■ **Activity**
Which lines run from the line with "html: none ->" through the line with "left: 0 -> 8px" in the entries below? Print them exactly, both ends included, and nothing more.

■ **Supplied records**
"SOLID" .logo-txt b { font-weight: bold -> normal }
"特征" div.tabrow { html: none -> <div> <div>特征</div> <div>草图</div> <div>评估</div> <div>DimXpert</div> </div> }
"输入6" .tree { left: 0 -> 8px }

==

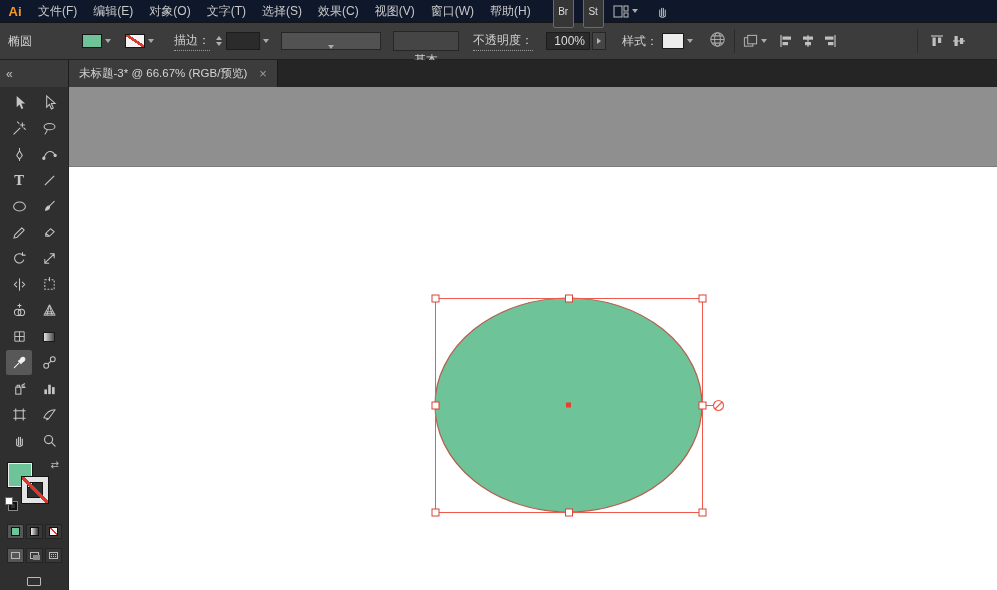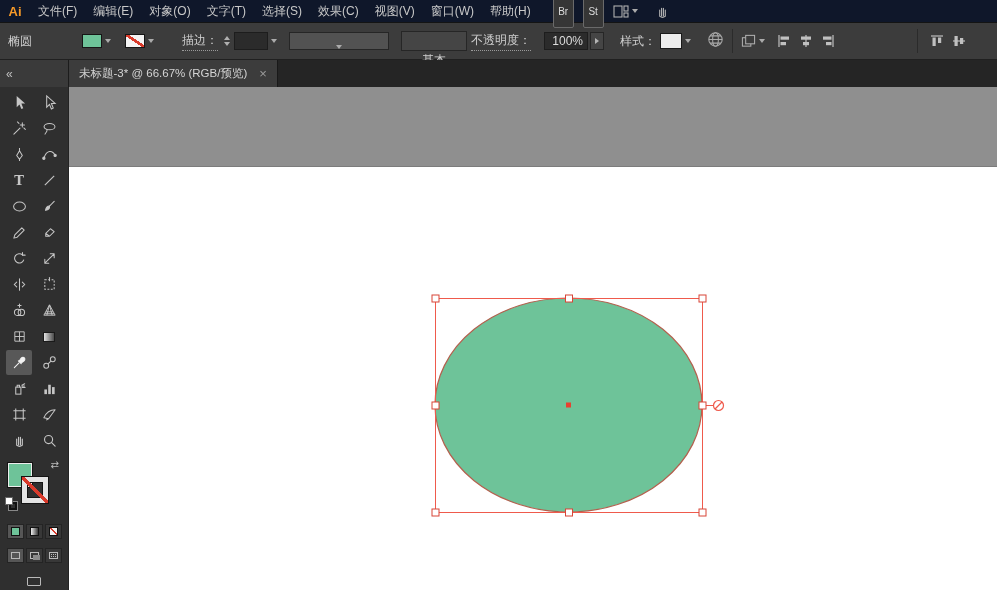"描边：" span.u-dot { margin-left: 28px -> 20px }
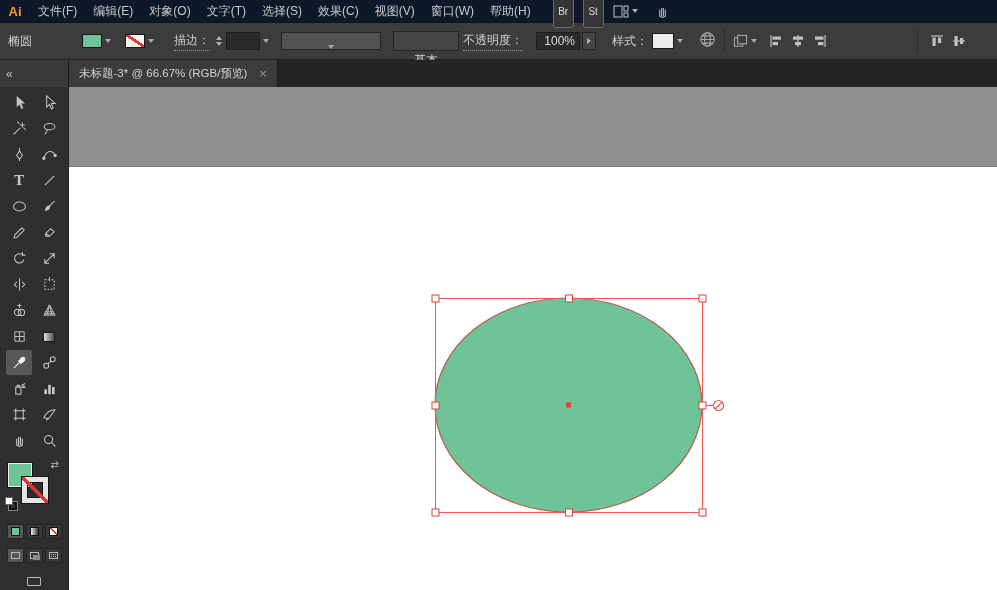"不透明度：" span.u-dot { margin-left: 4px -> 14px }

■ **Written solution**
"特征" div.tabrow { html: none -> <div> <div>特征</div> <div>草图</div> <div>评估</div> <div>DimXpert</div> </div> }
"输入6" .tree { left: 0 -> 8px }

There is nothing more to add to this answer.